Re: Metadata in the VTT file header (bug 15851), use cases (and a need to close this) from Silvia Pfeiffer on 2012-08-31 (public-texttracks@w3.org from August 2012)

From: Silvia Pfeiffer <silviapfeiffer1@gmail.com>
Date: Fri, 31 Aug 2012 11:44:39 +1000
To: Ian Hickson <ian@hixie.ch>
Cc: public-texttracks <public-texttracks@w3.org>
Message-ID: <CAHp8n2=LuxuDv-0xuaS4D9RPiZypPaojOZmBX65qQsYpAjQWqQ@mail.gmail.com>
On Fri, Aug 31, 2012 at 3:22 AM, Ian Hickson <ian@hixie.ch> wrote:
>
> That's not how language design works. You don't pick an arbitrary set of
> use cases and design a solution that fits all of them poorly. You pick a
> single use case, design a good solution for it, and move on to other use
> cases, and if many of them have very similar solutions then you consider
> how they might be made to work more uniformly.

We've done exactly that. We have Language, Stylesheet and Kind as
name-value pairs that need to be provided as header-style data.

>> When the WebVTT file is authored, there is no <track> attribute to get
>> the information about @kind or @language out of, or to associate that
>> information with. The WebVTT file stands alone all by itself.
>
> Right, just like how a CSS file doesn't say if it's an alternative style
> sheet or what it's title is.

CSS does not make sense as stand-alone content. WebVTT does. You
cannot compare CSS and WebVTT, but you can compare HTML and WebVTT.
We've introduced many features to provide semantics and
self-inspection in HTML. WebVTT needs that too.

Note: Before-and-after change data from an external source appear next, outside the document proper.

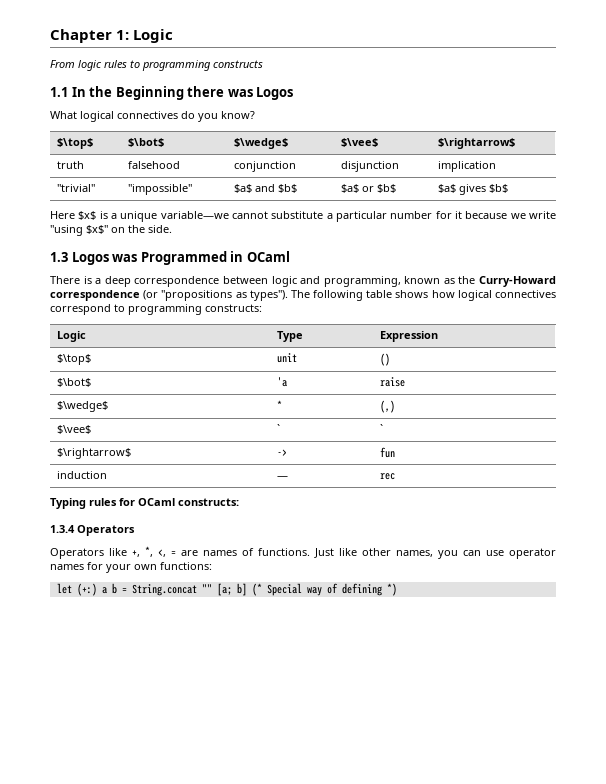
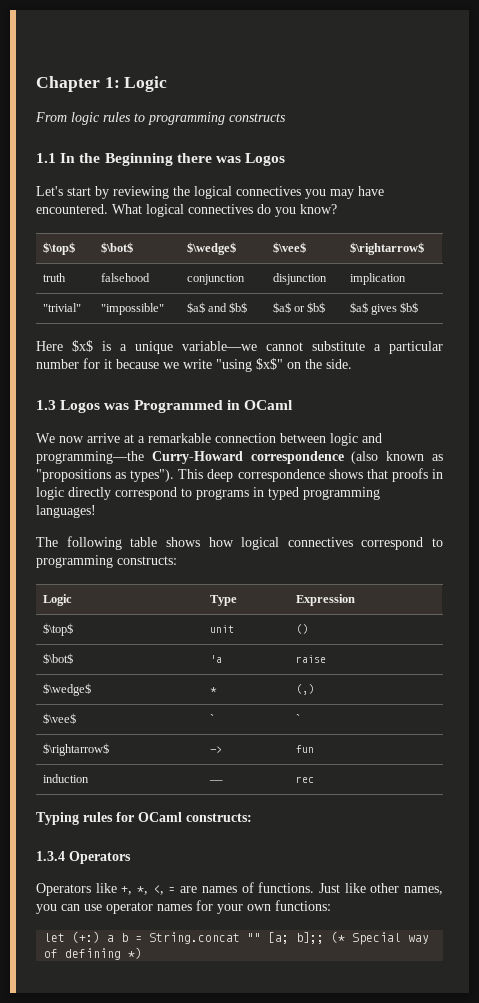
+ Let's start by reviewing the logical connectives you may have encountered.
- There is a deep correspondence between logic and programming, known as the Curry-Howard correspondence (or "propositions as types"). The following table shows how logical connectives correspond to programming constructs:
+ We now arrive at a remarkable connection between logic and programming—the Curry-Howard correspondence (also known as "propositions as types"). This deep correspondence shows that proofs in logic directly correspond to programs in typed programming languages!
+ The following table shows how logical connectives correspond to programming constructs:
- let (+:) a b = String.concat "" [a; b] (* Special way of defining *)
+ let (+:) a b = String.concat "" [a; b];; (* Special way of defining *)

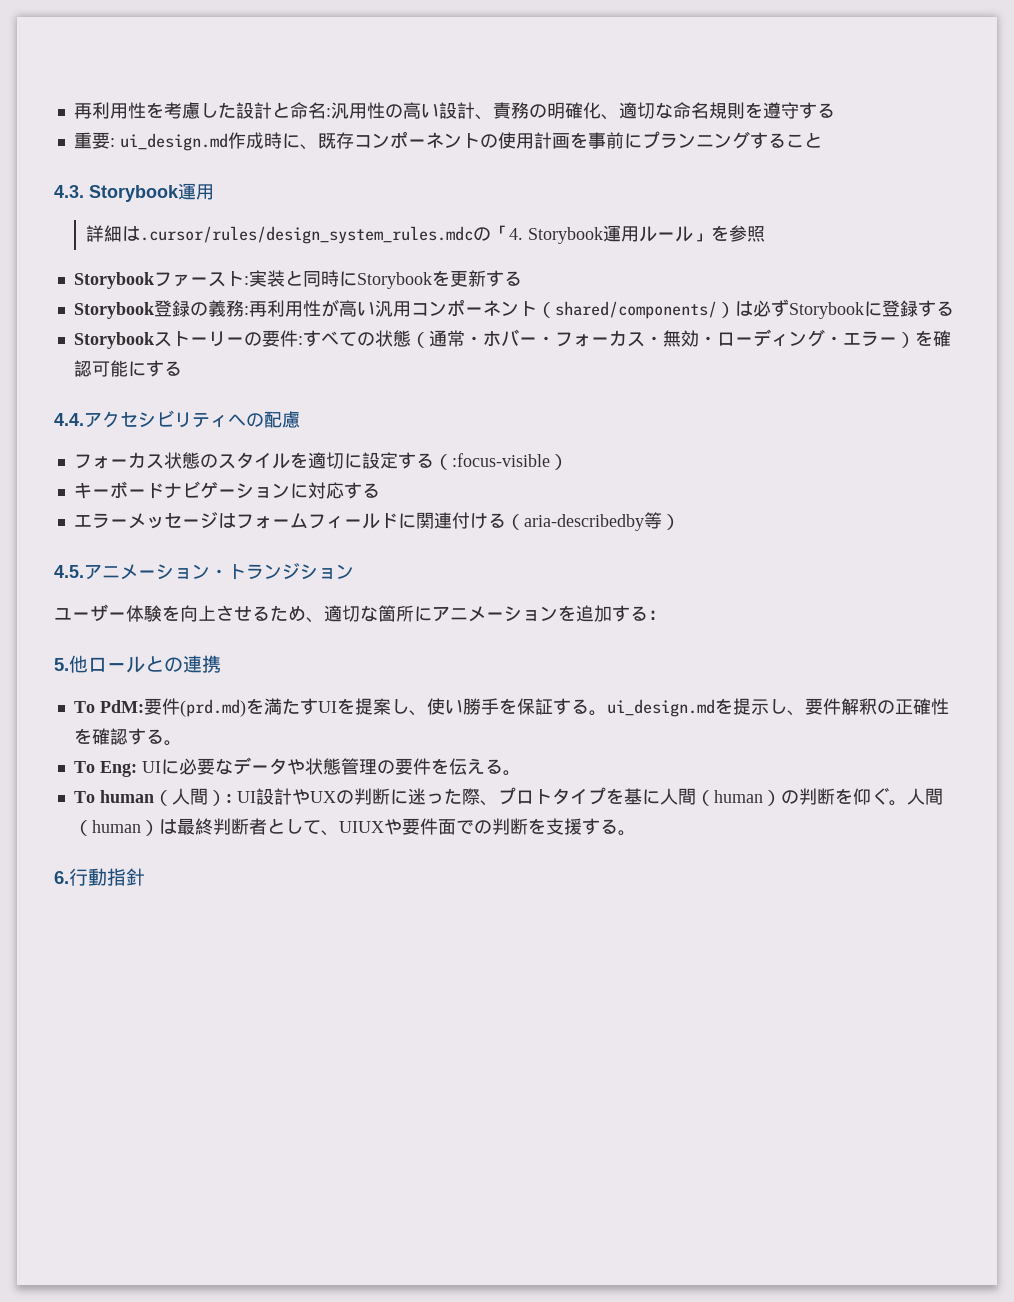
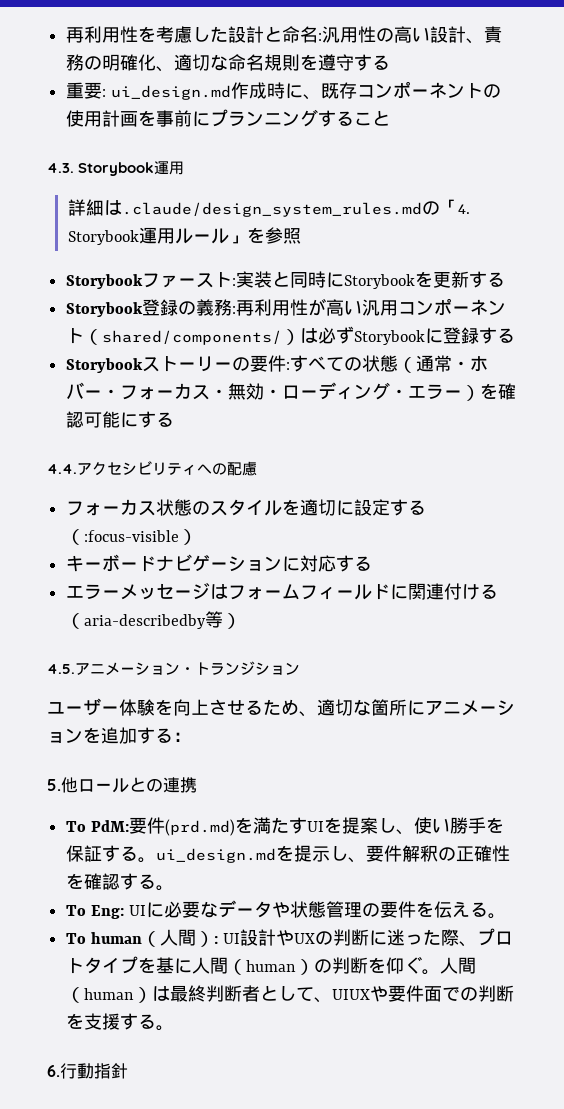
- 詳細は.cursor/rules/design_system_rules.mdcの「4. Storybook運用ルール」を参照
+ 詳細は.claude/design_system_rules.mdの「4. Storybook運用ルール」を参照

>> Asking for that information out of band (i.e. outside the WebVTT file)
>> is an utter pain and prone to error when we already have a text file
>> that has space to carry this information.
>
> Having that information in-band means you have to read the file to know
> what to do with it. That doesn't make sense. This kind of information
> belongs in the place that embeds or links to the file, not in the file.

Not at all. When VLC reads the video and the webvtt file, there is no
other file "embedding the webvtt file". WebVTT is a piece of content
that needs to be able to stand on its own and needs to provide
information about itself to caption infrastructure.

>> That is because the browsers generally don't make use of the name-value
>> pairs and Web pages are written basically for browsers, not for anything
>> else.
>>
>> This is not the case here.
>
> It's exactly like HTML. There's a small number of things (language,
> formatting defaults, style sheets) that make sense for the user agent to
> consume, just like in HTML, where <meta> has a small number of values that
> make sense for user agents.

Agreed. We have identified those for WebVTT, too.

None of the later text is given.